| PROBLEM TO SOLVE |
Below are the records; copy exactly the lines from the first through the one containing "radial-gradient(ellipse 130px 60px", both included, and leave out the pictures.

| TASK INPUT |
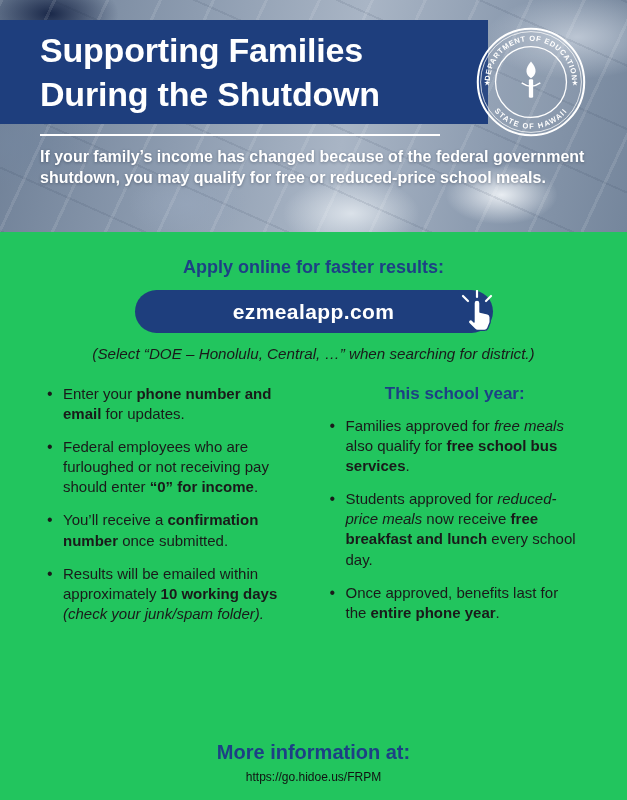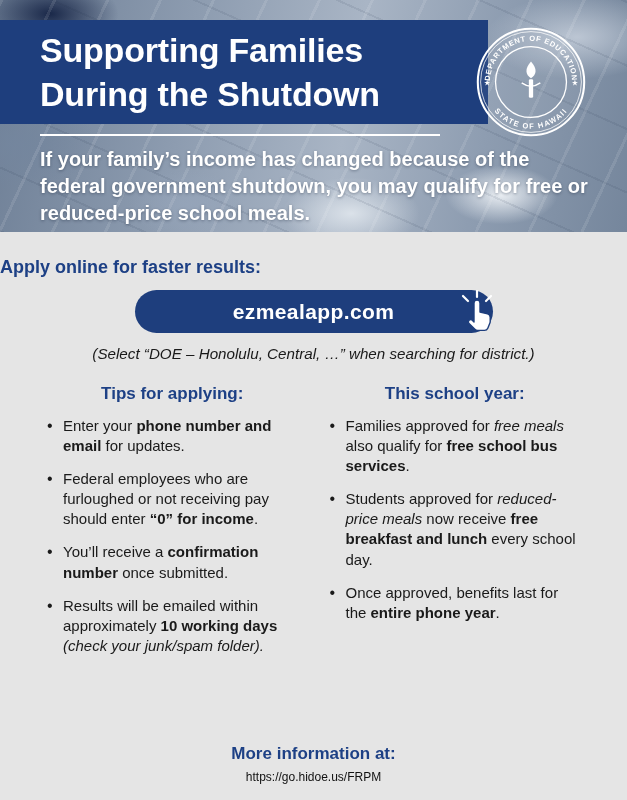--- a/index.html
+++ b/index.html
@@ -1,18 +1,18 @@
 <!DOCTYPE html>
 <html><head>
 <meta charset="utf-8">
 <style>
   * { margin:0; padding:0; box-sizing:border-box; }
   html,body { width:627px; height:800px; }
   body { font-family:"Liberation Sans", sans-serif; background:#ffffff; color:#1a1a1a; }
-  .page { position:relative; width:627px; height:800px; overflow:hidden; background:#e5e5e5; }
+  .page { position:relative; width:627px; height:800px; overflow:hidden; background:#22c55e; }
 
   
   .hero { position:relative; width:100%; height:232px; overflow:hidden;
     background:
       radial-gradient(ellipse 95px 50px at 8% 6%, rgba(18,32,66,.92), rgba(18,32,66,0) 72%),
       radial-gradient(ellipse 130px 60px at 92% 16%, rgba(198,207,219,.85), rgba(198,207,219,0) 70%),
       radial-gradient(ellipse 80px 42px at 80% 84%, rgba(238,242,246,.95), rgba(238,242,246,0) 70%),
       radial-gradient(ellipse 95px 50px at 56% 92%, rgba(228,234,240,.85), rgba(228,234,240,0) 72%),
       radial-gradient(ellipse 85px 48px at 30% 88%, rgba(150,165,186,.85), rgba(150,165,186,0) 70%),
       radial-gradient(ellipse 110px 60px at 3% 62%, rgba(116,134,158,.9), rgba(116,134,158,0) 72%),
@@ -21,46 +21,46 @@
   .hero::before { content:""; position:absolute; inset:0;
     background:
       repeating-linear-gradient(115deg, rgba(255,255,255,.10) 0 3px, rgba(255,255,255,0) 3px 48px),
       repeating-linear-gradient(24deg, rgba(28,42,68,.09) 0 2px, rgba(28,42,68,0) 2px 58px);
   }
   .title-band { position:absolute; top:20px; left:0; width:488px; height:104px; background:#1e3e7d;
     display:flex; flex-direction:column; justify-content:center; padding-left:40px; }
   .title { color:#ffffff; font-size:34px; font-weight:700; line-height:1.3; letter-spacing:-.2px; }
   .rule { position:absolute; top:134px; left:40px; width:400px; height:2px; background:#ffffff; }
   .subtitle { position:absolute; top:146px; left:40px; width:560px; color:#ffffff; font-weight:700;
-    font-size:20px; line-height:1.34; text-shadow:0 1px 3px rgba(10,20,40,.35); }
+    font-size:16px; line-height:1.34; text-shadow:0 1px 3px rgba(10,20,40,.35); }
   .seal { position:absolute; top:26px; right:40px; width:112px; height:112px; }
   .seal text { font-family:"Liberation Sans", sans-serif; font-weight:700; }
 
   
-  .apply-heading { margin-top:25px; color:#1d4085; font-weight:700; font-size:18px; }
+  .apply-heading { margin-top:25px; text-align:center; color:#1d4085; font-weight:700; font-size:18px; }
   .pill { position:relative; display:flex; align-items:center; justify-content:center;
     margin:12px auto 12px; width:358px; height:43px; background:#1e3e7d; border-radius:22px; text-decoration:none; }
   .pill-label { color:#ffffff; font-weight:700; font-size:21px; letter-spacing:.4px; }
   .cursor-icon { position:absolute; right:-8px; top:0px; }
   .select-note { margin-top:4px; text-align:center; font-style:italic; font-size:15.2px; color:#1a1a1a; }
 
   
   .columns { display:flex; margin-top:22px; padding:0 46px; gap:30px; }
   .col { flex:1; min-width:0; }
   .col-heading { text-align:center; color:#1d4085; font-weight:700; font-size:17px; margin-bottom:12px; }
   ul.bullets { list-style:none; }
   ul.bullets li { position:relative; padding-left:17px; font-size:15px; line-height:1.34;
     margin-bottom:13px; color:#1a1a1a; }
   ul.bullets li::before { content:"•"; position:absolute; left:1px; top:-1px; font-size:16px; color:#1a1a1a; }
   .b { font-weight:700; }
   .i { font-style:italic; }
 
   
   .footer { position:absolute; left:0; right:0; bottom:16px; text-align:center; }
-  .footer-heading { color:#1d4085; font-weight:700; font-size:17px; }
+  .footer-heading { color:#1d4085; font-weight:700; font-size:20px; }
   .footer-url { display:block; margin-top:6px; font-size:12px; color:#111111; text-decoration:none; }
 </style>
 </head>
 <body>
 
 <div class="page">
 
   <header class="hero">
     <div class="title-band">
       <h1 class="title"><span>Supporting Families</span><br><span>During the Shutdown</span></h1>
@@ -104,21 +104,20 @@
           <path d="M27 11 L32 6"></path>
         </g>
         <path d="M15 29 V13 a3 3 0 0 1 6 0 v9 l7.6 1.9 a3.5 3.5 0 0 1 2.6 3.4 v4.1 c0 .7 -.1 1.3 -.4 1.9 l-2 4.9 a3.6 3.6 0 0 1 -3.3 2.2 h-6.9 c-1 0 -2 -.4 -2.7 -1.1 l-6.1 -6.1 a2.3 2.3 0 0 1 3.2 -3.2 l2 2 z" fill="#ffffff" stroke="#1e3e7d" stroke-width="1.4" stroke-linejoin="round"></path>
       </svg>
     </a>
 
     <p class="select-note">(Select “DOE – Honolulu, Central, …” when searching for district.)</p>
 
     <section class="columns">
       <div class="col">
-        <h3 class="col-heading">Tips for applying:</h3>
         <ul class="bullets">
             <li><span>Enter your </span><span class="b">phone number and email</span><span> for updates.</span></li>
             <li><span>Federal employees who are furloughed or not receiving pay should enter </span><span class="b">“0” for income</span><span>.</span></li>
             <li><span>You’ll receive a </span><span class="b">confirmation number</span><span> once submitted.</span></li>
             <li><span>Results will be emailed within approximately </span><span class="b">10 working days</span><span> </span><span class="i">(check your junk/spam folder).</span></li>
           </ul>
       </div>
       <div class="col">
         <h3 class="col-heading">This school year:</h3>
         <ul class="bullets">

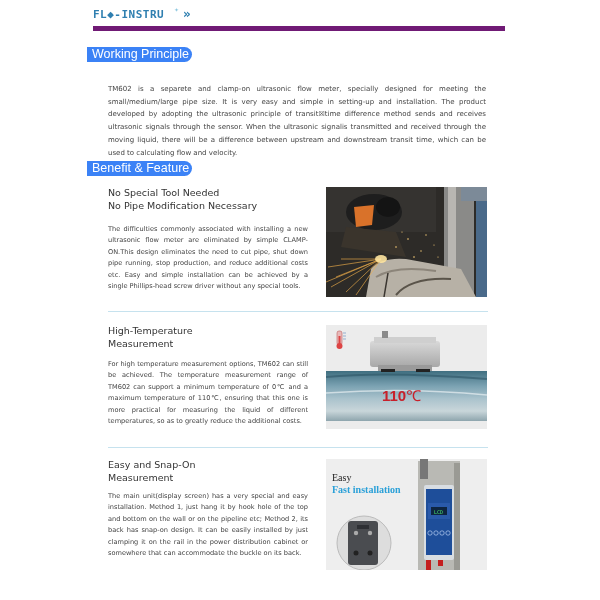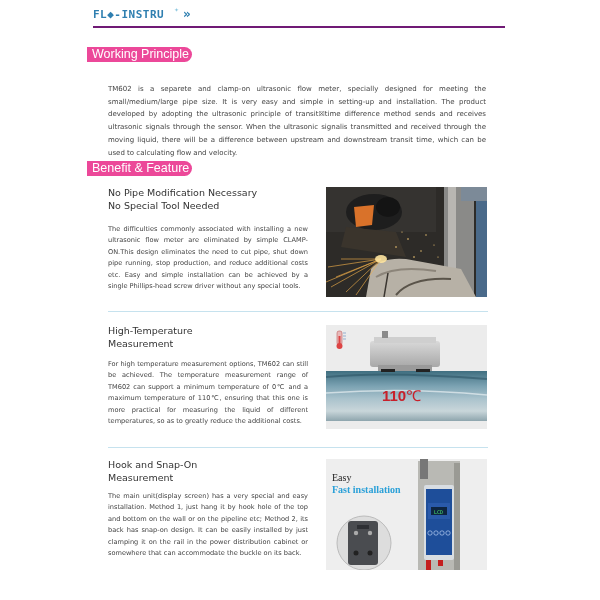--- a/index.html
+++ b/index.html
@@ -1,24 +1,24 @@
 <!DOCTYPE html>
 <html><head>
 <meta charset="utf-8">
 <style>
   html, body { margin:0; padding:0; background:#ffffff; }
   body { width:600px; height:600px; position:relative; overflow:hidden; font-family:"DejaVu Sans", sans-serif; color:#333; }
 
-  .header { position:absolute; left:93px; top:6px; width:412px; height:20px; border-bottom:2px solid #701a75; }
+  .header { position:absolute; left:93px; top:6px; width:412px; height:20px; border-bottom:5px solid #701a75; }
   .logo { position:absolute; left:0; top:2px; font-family:"DejaVu Sans Mono", monospace; font-size:11px; font-weight:bold; letter-spacing:0.5px; color:#2f7fb0; }
   .logo-spark { position:absolute; left:81px; top:0px; font-size:6px; color:#8ec8e0; }
   .chev { position:absolute; left:90px; top:1px; font-size:12px; font-weight:bold; color:#2f7fb0; }
   .page-title { position:absolute; left:104px; top:1px; font-family:"Liberation Sans", sans-serif; font-size:13.5px; color:#1a1a1a; letter-spacing:0.1px; }
 
-  .pill { position:absolute; height:15px; line-height:15px; background:#ec4899; color:#fff; font-family:"Liberation Sans", sans-serif; font-size:12.5px; padding:0 0 0 5px; border-radius:0 9px 9px 0; }
+  .pill { position:absolute; height:15px; line-height:15px; background:#3b82f6; color:#fff; font-family:"Liberation Sans", sans-serif; font-size:12.5px; padding:0 0 0 5px; border-radius:0 9px 9px 0; }
   .pill-1 { left:87px; top:47px; width:100px; }
   .pill-2 { left:87px; top:161px; width:100px; }
 
   .para { position:absolute; font-family:"DejaVu Sans", sans-serif; font-size:7px; line-height:12.7px; color:#444; text-align:justify;margin-top:16px; }
   .para-intro { left:108px; top:67px; width:378px; }
 
   .feat-title { position:absolute; font-family:"DejaVu Sans", sans-serif; font-size:9.5px; line-height:12.5px; color:#333; }
   .feat-para { position:absolute; font-family:"DejaVu Sans", sans-serif; font-size:6.6px; line-height:11.4px; color:#444; text-align:justify; width:200px; }
 
   .f1-title { left:108px; top:187px; }
@@ -45,22 +45,22 @@
   <span class="logo-spark">✦</span>
   <span class="chev">»</span>
 </div>
 
 <div class="pill pill-1">Working Principle</div>
 <div class="para para-intro">TM602 is a separete and clamp-on ultrasonic flow meter, specially designed for meeting the small/medium/large pipe size. It is very easy and simple in setting-up and installation. The product developed by adopting the ultrasonic principle of transit☒time difference method sends and receives ultrasonic signals through the sensor. When the ultrasonic signalis transmitted and received through the moving liquid, there will be a difference between upstream and downstream transit time, which can be used to calculating flow and velocity.</div>
 
 <div class="pill pill-2">Benefit &amp; Feature</div>
 
 <div class="feat-title f1-title">
+  <div>No Special Tool Needed</div>
   <div>No Pipe Modification Necessary</div>
-  <div>No Special Tool Needed</div>
 </div>
 <div class="feat-para f1-para">The difficulties commonly associated with installing a new ultrasonic flow meter are eliminated by simple CLAMP-ON.This design eliminates the need to cut pipe, shut down pipe running, stop production, and reduce additional costs etc. Easy and simple installation can be achieved by a single Phillips-head screw driver without any special tools.</div>
 <div class="img img-1">
   <svg width="161" height="110" viewBox="0 0 161 110">
     <rect x="0" y="0" width="161" height="110" fill="#2d2b28"></rect>
     <rect x="0" y="0" width="110" height="45" fill="#353330"></rect>
 
     <rect x="118" y="0" width="30" height="110" fill="#8a8a88"></rect>
     <rect x="122" y="0" width="8" height="110" fill="#b8b6b2"></rect>
     <rect x="150" y="10" width="11" height="100" fill="#4a6a8a"></rect>
@@ -142,21 +142,21 @@
       <line x1="17" y1="11" x2="20" y2="11" stroke="#5a8ac0" stroke-width="0.6"></line>
       <line x1="17" y1="14" x2="20" y2="14" stroke="#5a8ac0" stroke-width="0.6"></line>
     </g>
   </svg>
   <div style="position:absolute;left:56px;top:60px;font-family:'Liberation Sans',sans-serif;font-weight:bold;font-size:15px;color:#c8202a;"><span>110</span><span style="font-weight:normal;">℃</span></div>
 </div>
 
 <div class="sep sep-2"></div>
 
 <div class="feat-title f3-title">
-  <div>Hook and Snap-On</div>
+  <div>Easy and Snap-On</div>
   <div>Measurement</div>
 </div>
 <div class="feat-para f3-para">The main unit(display screen) has a very special and easy installation. Method 1, just hang it by hook hole of the top and bottom on the wall or on the pipeline etc; Method 2, its back has snap-on design. It can be easily installed by just clamping it on the rail in the power distribution cabinet or somewhere that can accommodate the buckle on its back.</div>
 <div class="img img-3">
   <svg width="161" height="111" viewBox="0 0 161 111">
     <rect x="0" y="0" width="161" height="111" fill="#eeeeee"></rect>
 
     <rect x="92" y="2" width="42" height="109" fill="#b9b9b4"></rect>
     <rect x="94" y="0" width="8" height="20" fill="#777"></rect>
     <rect x="128" y="4" width="6" height="107" fill="#9a9a94"></rect>

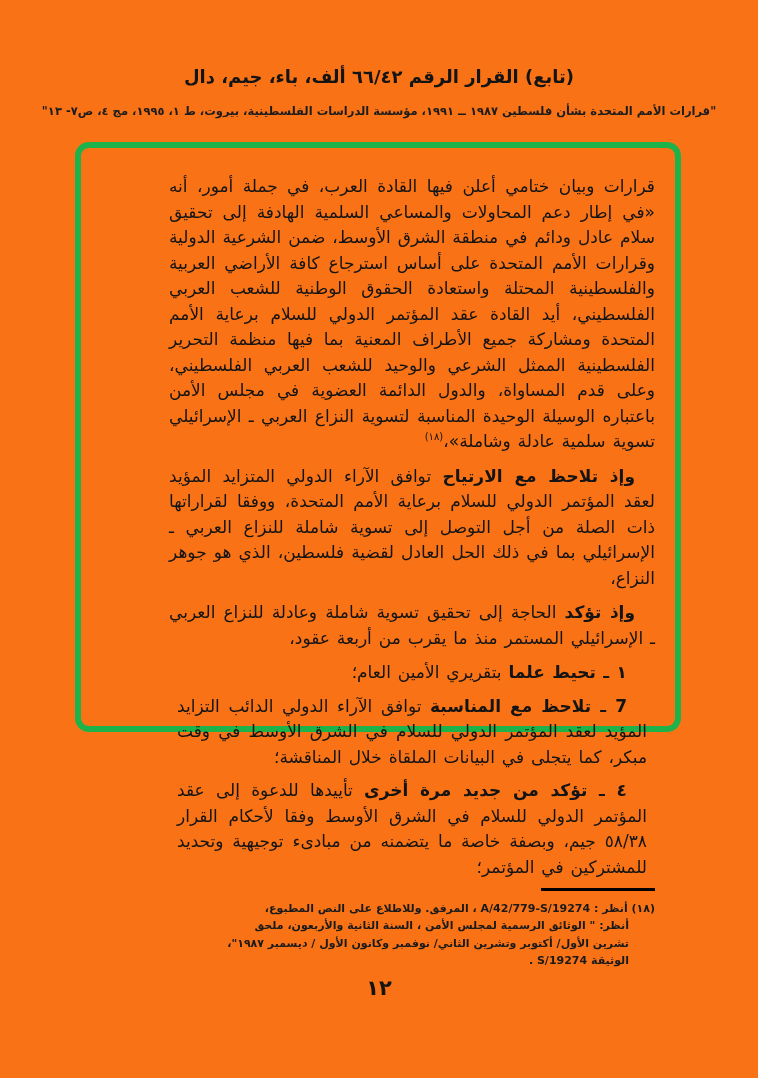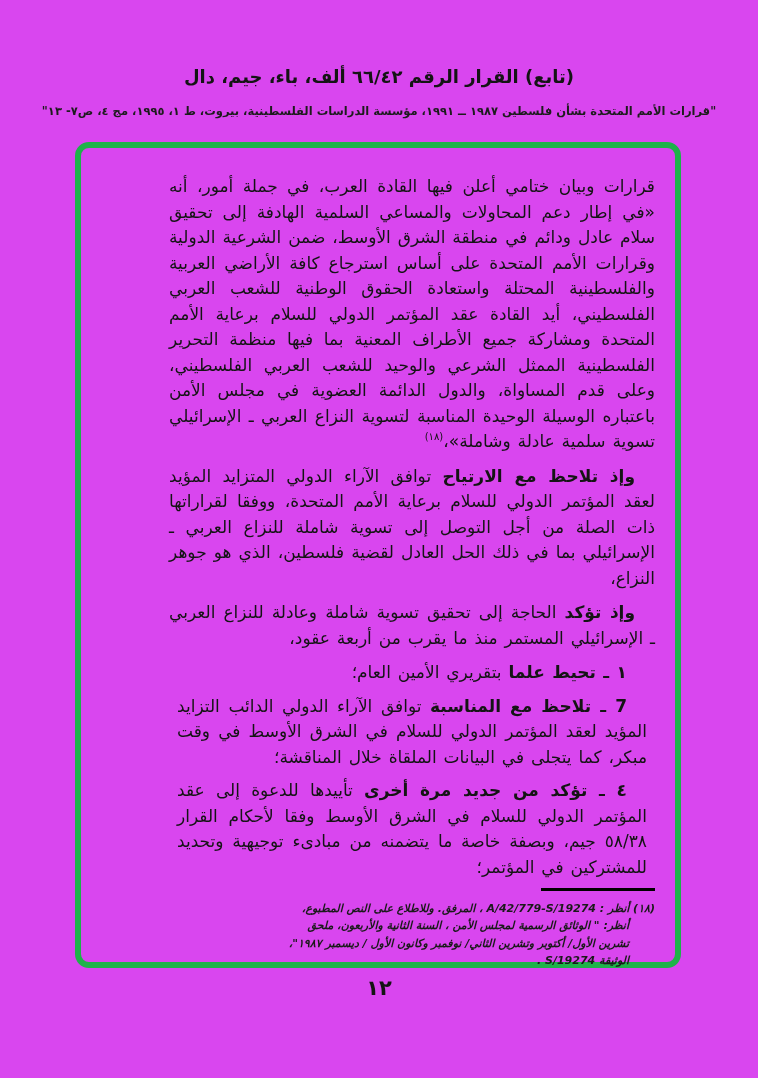--- a/index.html
+++ b/index.html
@@ -5,21 +5,21 @@
   html, body {
     margin: 0;
     padding: 0;
     background: #ffffff;
     font-family: "DejaVu Sans", sans-serif;
   }
   .page {
     position: relative;
     width: 758px;
     height: 1078px;
-    background: #d946ef;
+    background: #f97316;
     overflow: hidden;
     color: #141414;
   }
   .doc-title {
     position: absolute;
     top: 66px;
     left: 0;
     width: 100%;
     text-align: center;
     direction: rtl;
@@ -36,21 +36,21 @@
     direction: rtl;
     font-size: 11.5px;
     font-weight: bold;
     color: #1c1c1c;
   }
   .frame {
     position: absolute;
     left: 75px;
     top: 142px;
     width: 606px;
-    height: 826px;
+    height: 590px;
     box-sizing: border-box;
     border: 6px solid #1eb24a;
     border-radius: 14px;
     padding: 26px 20px 10px 88px;
     display: flex;
     flex-direction: column;
   }
   .bodytext {
     direction: rtl;
     text-align: justify;
@@ -64,21 +64,20 @@
   .lead { font-weight: bold; }
   .num { font-weight: bold; }
   sup.note-ref {
     font-size: 10px;
     vertical-align: super;
     line-height: 0;
   }
   .footnote-block {
     margin-top: auto;
     direction: rtl;
-    font-style: italic;
   }
   .fn-sep {
     width: 114px;
     height: 2.5px;
     background: #000000;
     margin: 0 0 9px auto;
   }
   .fn-line {
     direction: rtl;
     text-align: right;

| RESULT OF THE EXERCISE |
--- a/index.html
+++ b/index.html
@@ -1,18 +1,18 @@
 <!DOCTYPE html>
 <html><head>
 <meta charset="utf-8">
 <style>
   * { margin:0; padding:0; box-sizing:border-box; }
   html,body { width:627px; height:800px; }
   body { font-family:"Liberation Sans", sans-serif; background:#ffffff; color:#1a1a1a; }
-  .page { position:relative; width:627px; height:800px; overflow:hidden; background:#e5e5e5; }
+  .page { position:relative; width:627px; height:800px; overflow:hidden; background:#22c55e; }
 
   
   .hero { position:relative; width:100%; height:232px; overflow:hidden;
     background:
       radial-gradient(ellipse 95px 50px at 8% 6%, rgba(18,32,66,.92), rgba(18,32,66,0) 72%),
       radial-gradient(ellipse 130px 60px at 92% 16%, rgba(198,207,219,.85), rgba(198,207,219,0) 70%),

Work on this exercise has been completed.